Module qr

faer::linalg

Module qr 

Source
Expand description

faer provides utilities for computing and manipulating the $QR$ factorization with and without pivoting. the $QR$ factorization decomposes a matrix into a product of a unitary matrix $Q$ (represented using block householder sequences), and an upper trapezoidal matrix $R$, such that their product is equal to the original matrix (or a column permutation of it in the case where column pivoting is used)

§example

assume we have an overdetermined system $Ax = b$ with full rank, and that we wish to find the solution that minimizes the 2-norm

this is equivalent to computing a matrix $x$ that minimizes the value $||Ax - b||^2$, which is given by the solution $$x = (A^H A)^{-1} A^H b$$

if we compute the $QR$ decomposition of $A$, such that $A = QR = Q_{\text{thin}} R_{\text{thin}}$, then we get $$x = R_{\text{thin}}^{-1} Q_{\text{thin}}^H b$$

to translate this to code, we can proceed as follows:

use faer::dyn_stack::{MemBuffer, MemStack, StackReq};
use faer::reborrow::*;

use faer::linalg::qr::no_pivoting::factor;
use faer::linalg::{householder, triangular_solve};

use faer::{Conj, Mat, Par, mat};

// we start by defining matrices A and B that define our least-squares problem.
let a = mat![
	[-1.14920683, -1.67950492],
	[-0.93009756, -0.03885086],
	[1.22579735, 0.88489976],
	[0.70698973, 0.38928314],
	[-1.66293762, 0.38123281],
	[0.27639595, -0.32559289],
	[-0.37506387, -0.13180778],
	[-1.20774962, -0.38635657],
	[0.44373549, 0.84397648],
	[-1.96779374, -1.42751757_f64],
];

let b = mat![
	[-0.14689786, -0.52845138, -2.26975669],
	[-1.00844774, -1.38550214, 0.50329459],
	[1.07941646, 0.71514245, -0.73987761],
	[0.1281168, -0.23999022, 1.58776697],
	[-0.49385283, 1.17875407, 2.01019076],
	[0.65117811, -0.60339895, 0.27217694],
	[0.85599951, -0.00699227, 0.93607199],
	[-0.12635444, 0.94945626, 0.86565968],
	[0.02383305, 0.41515805, -1.2816278],
	[0.34158312, -0.07552168, 0.56724015_f64],
];

// approximate solution computed with numpy
let expected_solution = mat![
	[0.33960324, -0.33812452, -0.8458301], //
	[-0.25718351, 0.6281214, 1.07071764_f64],
];

let rank = Ord::min(a.nrows(), a.ncols());

// we choose the recommended block size for the householder factors of our problem.
let blocksize = factor::recommended_blocksize::<f64>(a.nrows(), a.ncols());

// we allocate the memory for the operations that we perform
let mut mem =
	MemBuffer::new(StackReq::any_of(&[
		factor::qr_in_place_scratch::<f64>(
			a.nrows(),
			a.ncols(),
			blocksize,
			Par::Seq,
			Default::default(),
		),
		householder::apply_block_householder_sequence_transpose_on_the_left_in_place_scratch::<
			f64,
		>(a.nrows(), blocksize, b.ncols()),
	]));
let mut stack = MemStack::new(&mut mem);

let mut qr = a;
let mut h_factor = Mat::zeros(blocksize, rank);
factor::qr_in_place(
	qr.as_mut(),
	h_factor.as_mut(),
	Par::Seq,
	stack.rb_mut(),
	Default::default(),
);

// now the householder bases are in the strictly lower trapezoidal part of `a`, and the
// matrix R is in the upper triangular part of `a`.

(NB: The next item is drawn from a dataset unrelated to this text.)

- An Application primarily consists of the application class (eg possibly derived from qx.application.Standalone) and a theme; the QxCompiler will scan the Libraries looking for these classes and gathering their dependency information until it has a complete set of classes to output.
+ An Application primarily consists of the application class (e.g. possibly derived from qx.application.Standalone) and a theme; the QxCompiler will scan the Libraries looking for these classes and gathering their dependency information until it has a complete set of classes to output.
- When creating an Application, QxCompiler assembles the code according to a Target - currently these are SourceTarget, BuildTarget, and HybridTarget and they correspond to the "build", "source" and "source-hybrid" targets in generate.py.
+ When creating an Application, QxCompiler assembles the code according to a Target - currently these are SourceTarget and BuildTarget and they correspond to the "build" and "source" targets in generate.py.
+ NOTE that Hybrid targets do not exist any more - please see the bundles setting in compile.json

let mut solution = b.clone();

// compute Q^H×B
householder::apply_block_householder_sequence_transpose_on_the_left_in_place_with_conj(
	qr.as_ref(),
	h_factor.as_ref(),
	Conj::Yes,
	solution.as_mut(),
	Par::Seq,
	stack.rb_mut(),
);

solution.truncate(rank, b.ncols());

// compute R_thin^{-1} Q_thin^H×B
triangular_solve::solve_upper_triangular_in_place(
	qr.as_ref().split_at_row(rank).0,
	solution.as_mut(),
	Par::Seq,
);

for i in 0..rank {
	for j in 0..b.ncols() {
		assert!((solution[(i, j)] - expected_solution[(i, j)]).abs() <= 1e-6);
	}
}

Modules§

col_pivoting
the $QR$ decomposition with column pivoting decomposes a matrix $A$ into the product $$AP^T = QR$$ where $P$ is a permutation matrix, $Q$ is a unitary matrix (represented as a block householder sequence), and $R$ is an upper trapezoidal matrix.
no_pivoting
the $QR$ decomposition decomposes a matrix $A$ into the product $$A = QR$$ where $Q$ is a unitary matrix (represented as a block householder sequence), and $R$ is an upper trapezoidal matrix.